The Texas Legislature is moving closer to approving a bipartisan law letting some first-time, low-level offenders seal their criminal records - keeping them from being made public when doing things like applying for jobs.

The so-called “second-chance” bill previously cleared the House and was passed Monday by the Senate, which included an amendment ensuring that Texans convicted of some crimes involving sex or violence wouldn’t be eligible.

It now heads back to the House, which can send it to Gov. Greg Abbott if the chamber accepts the Senate changes. Abbott can sign or veto the measure, or let it become law automatically.

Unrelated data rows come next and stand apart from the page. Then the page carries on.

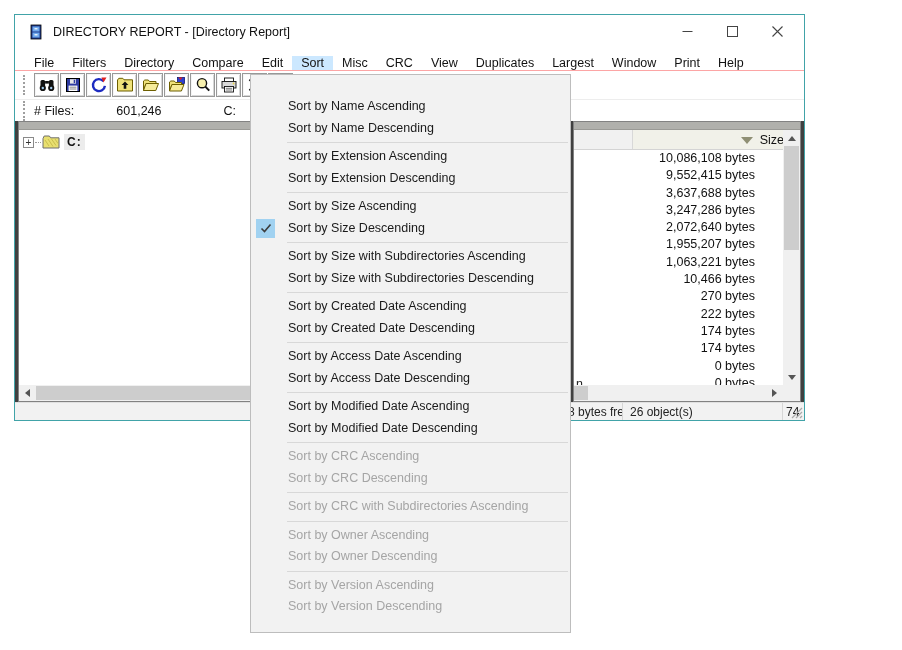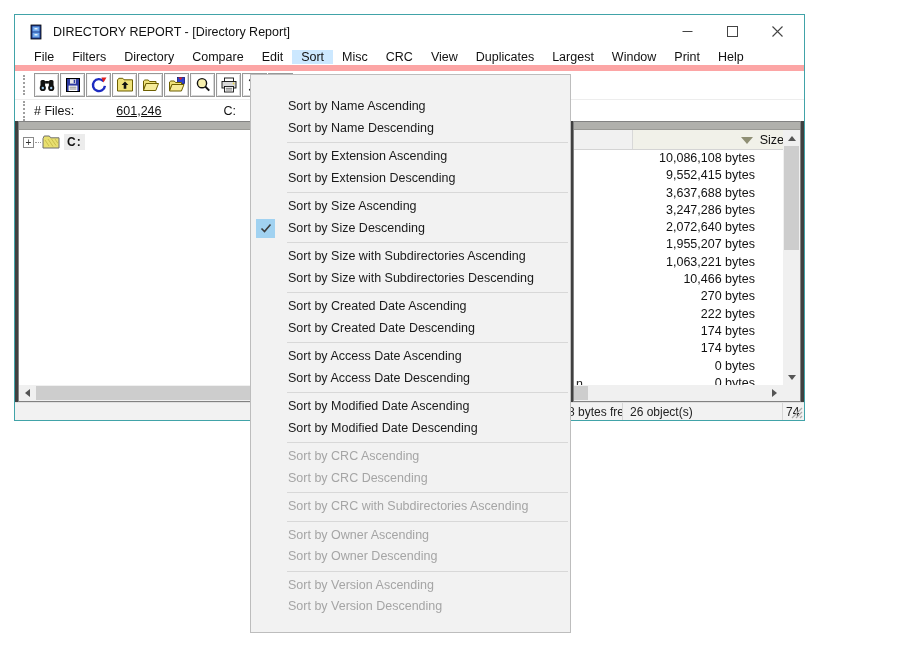--- a/index.html
+++ b/index.html
@@ -18,8 +18,8 @@
   .win-btn { width:45px; height:100%; display:flex; align-items:center; justify-content:center; cursor:default; }
 
   
-  .menubar { height:23px; display:flex; align-items:center; padding-left:10px; background:#fff;
-    border-bottom:6px solid #fca5a5; flex:0 0 auto; }
+  .menubar { height:23px; display:flex; align-items:flex-end; padding-left:10px; background:#fff;
+    border-bottom:1px solid #fca5a5; flex:0 0 auto; }
   .menu-item { font-size:12.5px; color:#111; display:flex; align-items:center; padding:0 9px; white-space:nowrap; }
   .menu-item.active { background:#cce8ff; }
 

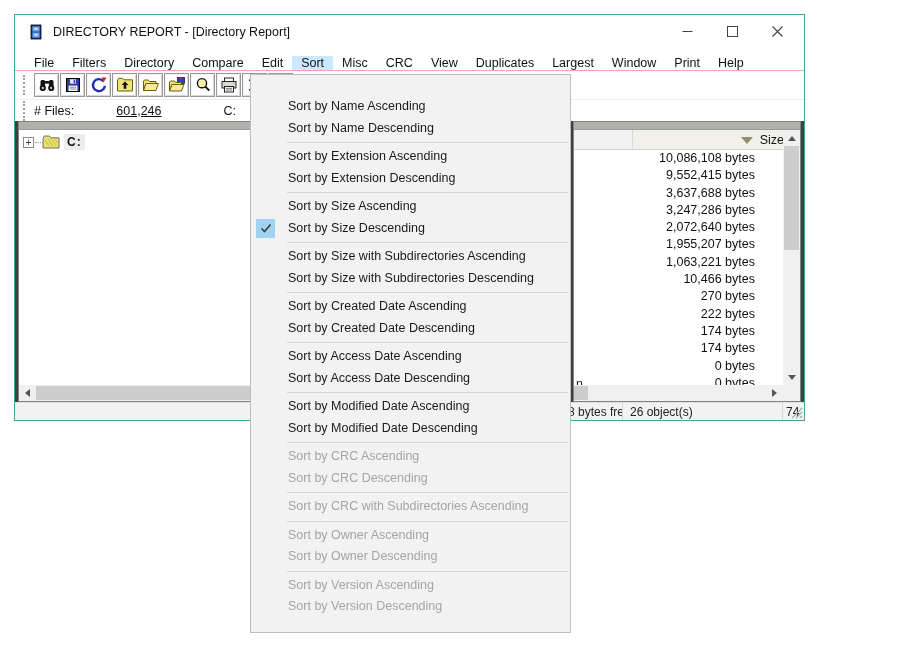--- a/index.html
+++ b/index.html
@@ -34,7 +34,7 @@
 
   .infobar { height:21px; display:flex; align-items:center; padding-left:6px; background:#fff; flex:0 0 auto; }
   .infobar .lbl { font-size:12.5px; color:#111; }
-  .files-count { margin-left:42px; font-size:12.5px; color:#111;text-decoration:underline; }
+  .files-count { margin-left:42px; font-size:12.5px; color:#111; }
   .drive-lbl { margin-left:62px; font-size:12.5px; color:#111; }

People convicted of some felonies involving small amounts of marijuana, and some drunk-driving offenses, are among those who can petition to keep their records secret.



Texas - where the rate of maternal mortality has spiked in recent years for reasons not fully understood - is poised to take an initial step toward examining the problem.

The state could soon be required to post guidelines for reporting pregnancy-related deaths. There’s currently no uniform method of investigating maternal mortality, meaning some women’s deaths might not have been properly referred to the medical examiner.

The proposal passed the state House on Monday, after already clearing the Senate. Under it, Texas’ health department must prepare online guidelines about when maternal deaths should be investigated, how to complete death certificates, and when to perform toxicology screenings.

A study last year found that 600-plus Texas women died between 2010 and 2014 either while pregnant or within six weeks after giving birth.



Both chambers were working late into the night on Monday after long weekends, and were expected to put in long days all week. Final adjournment on Memorial Day is now less than seven days away and while there’s still time to wrap up the biggest, and hottest-button issues, time for a lot of other things is running very short.



“I had not seen the language on the ‘Paddie Amendment’ on Senate Bill 2078 before it was voted on last night. I also have concerns about its ambiguous language, which doesn’t appear to do much” - Lt. Gov. Dan Patrick, saying Monday that the House bathroom bill amendment, which was sponsored by Rep. Chris Paddie, R-Marshall, doesn’t go far enough.